** Opening Data records block **
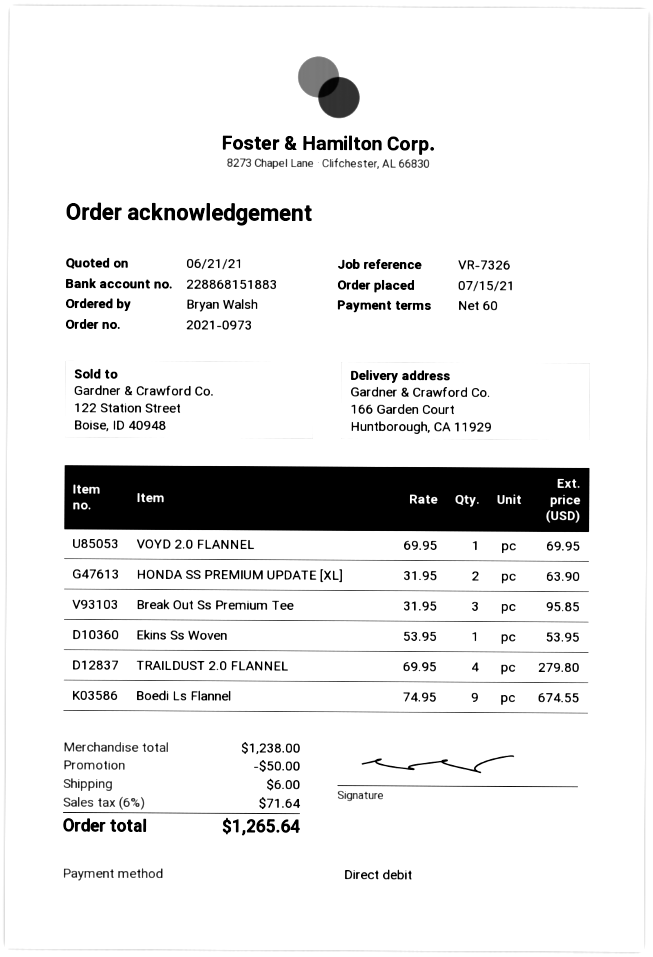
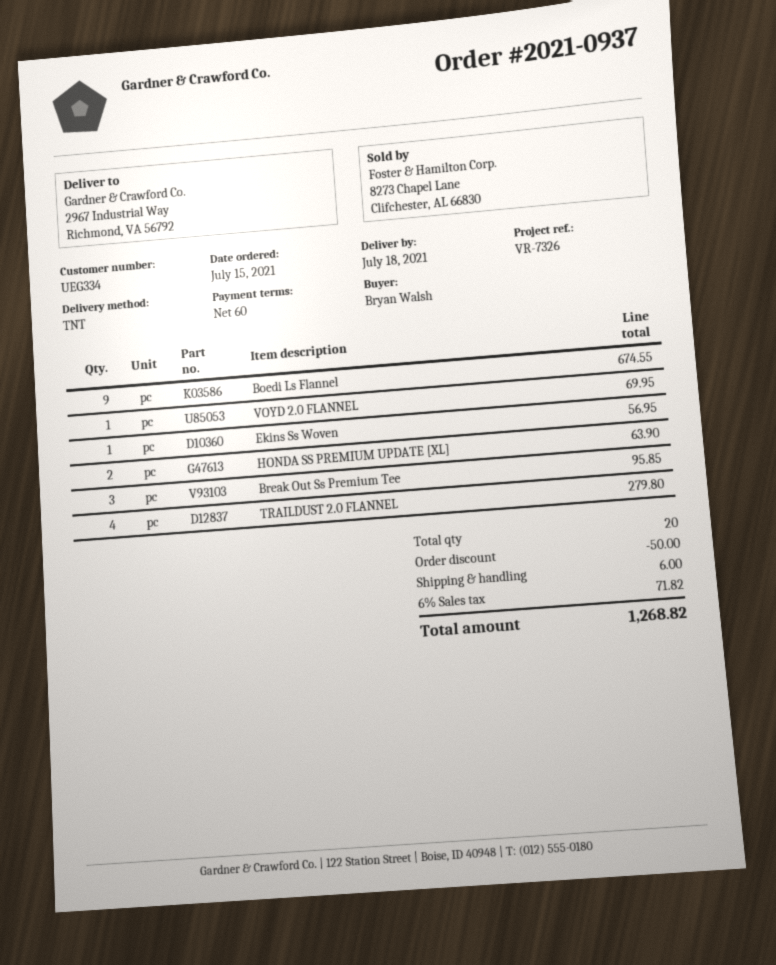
order number: 2021-0973 -> 2021-0937
ship to: 166 Garden Court, Huntborough, CA 11929 -> 2967 Industrial Way, Richmond, VA 56792
Ekins Ss Woven: 1 for 53.95 -> 1 for 56.95
tax: 6% = 71.64 -> 6% = 71.82
total: 1265.64 -> 1268.82

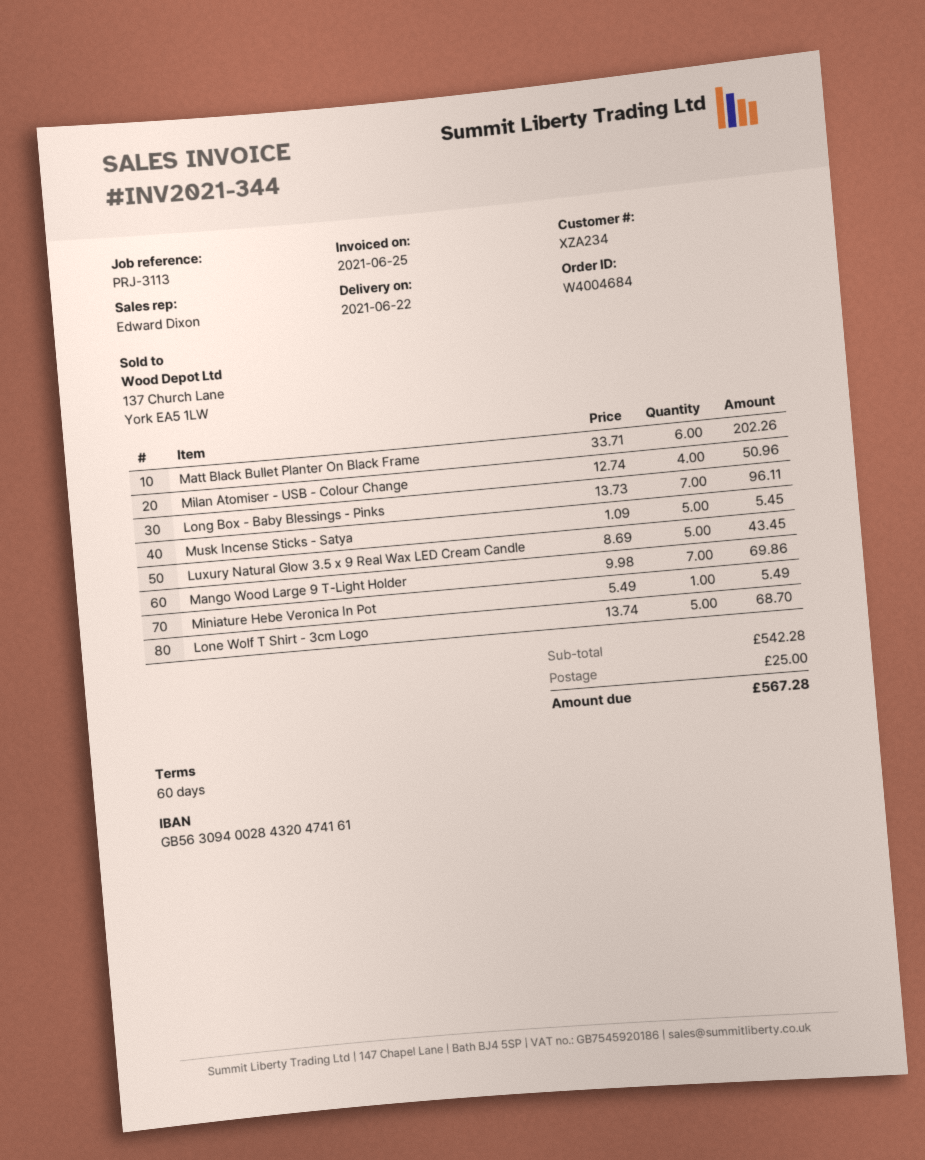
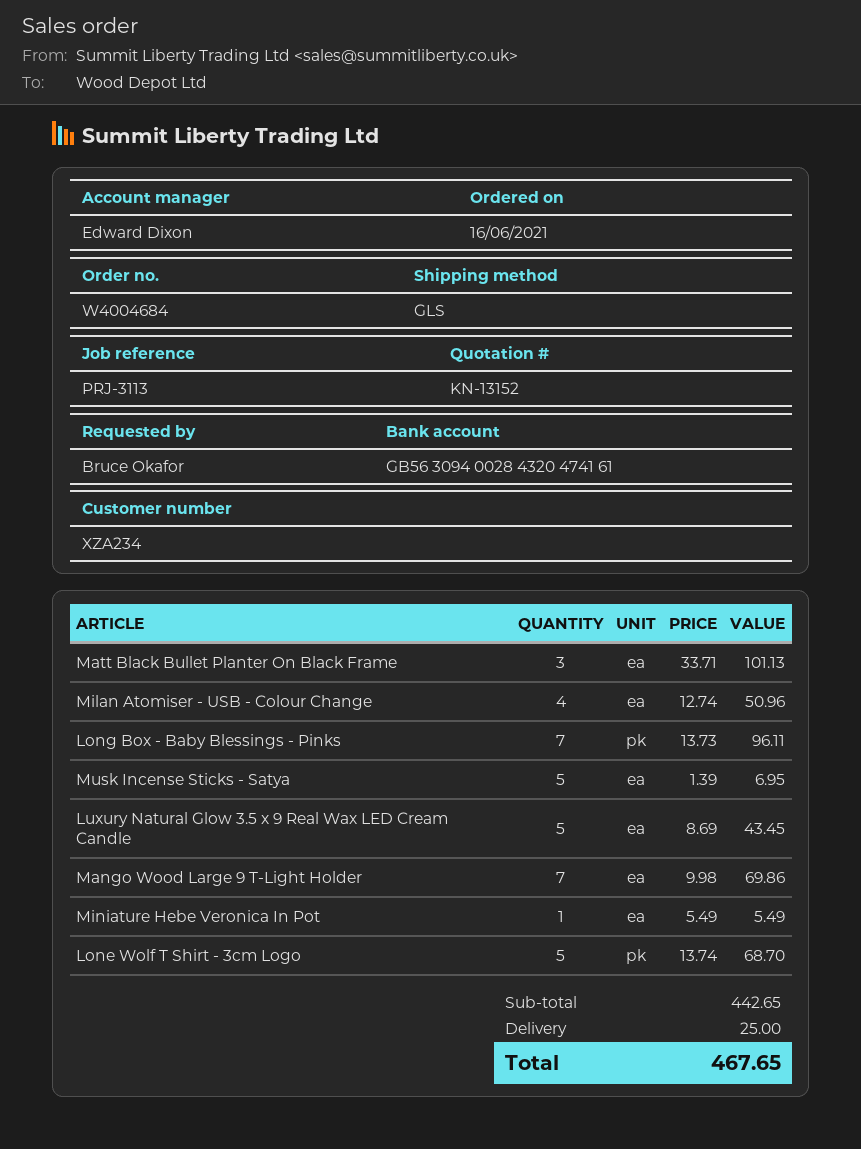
Matt Black Bullet Planter On Black Frame: 6 x 33.71 = 202.26 -> 3 x 33.71 = 101.13
Musk Incense Sticks - Satya: 5 x 1.09 = 5.45 -> 5 x 1.39 = 6.95
subtotal: 542.28 -> 442.65
total: 567.28 -> 467.65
** Closing Data records block **
Work item - Transcribe the records above verbatim. Do not carry over any picture.

Exercise response -
order number: 2021-0973 -> 2021-0937
ship to: 166 Garden Court, Huntborough, CA 11929 -> 2967 Industrial Way, Richmond, VA 56792
Ekins Ss Woven: 1 for 53.95 -> 1 for 56.95
tax: 6% = 71.64 -> 6% = 71.82
total: 1265.64 -> 1268.82

Matt Black Bullet Planter On Black Frame: 6 x 33.71 = 202.26 -> 3 x 33.71 = 101.13
Musk Incense Sticks - Satya: 5 x 1.09 = 5.45 -> 5 x 1.39 = 6.95
subtotal: 542.28 -> 442.65
total: 567.28 -> 467.65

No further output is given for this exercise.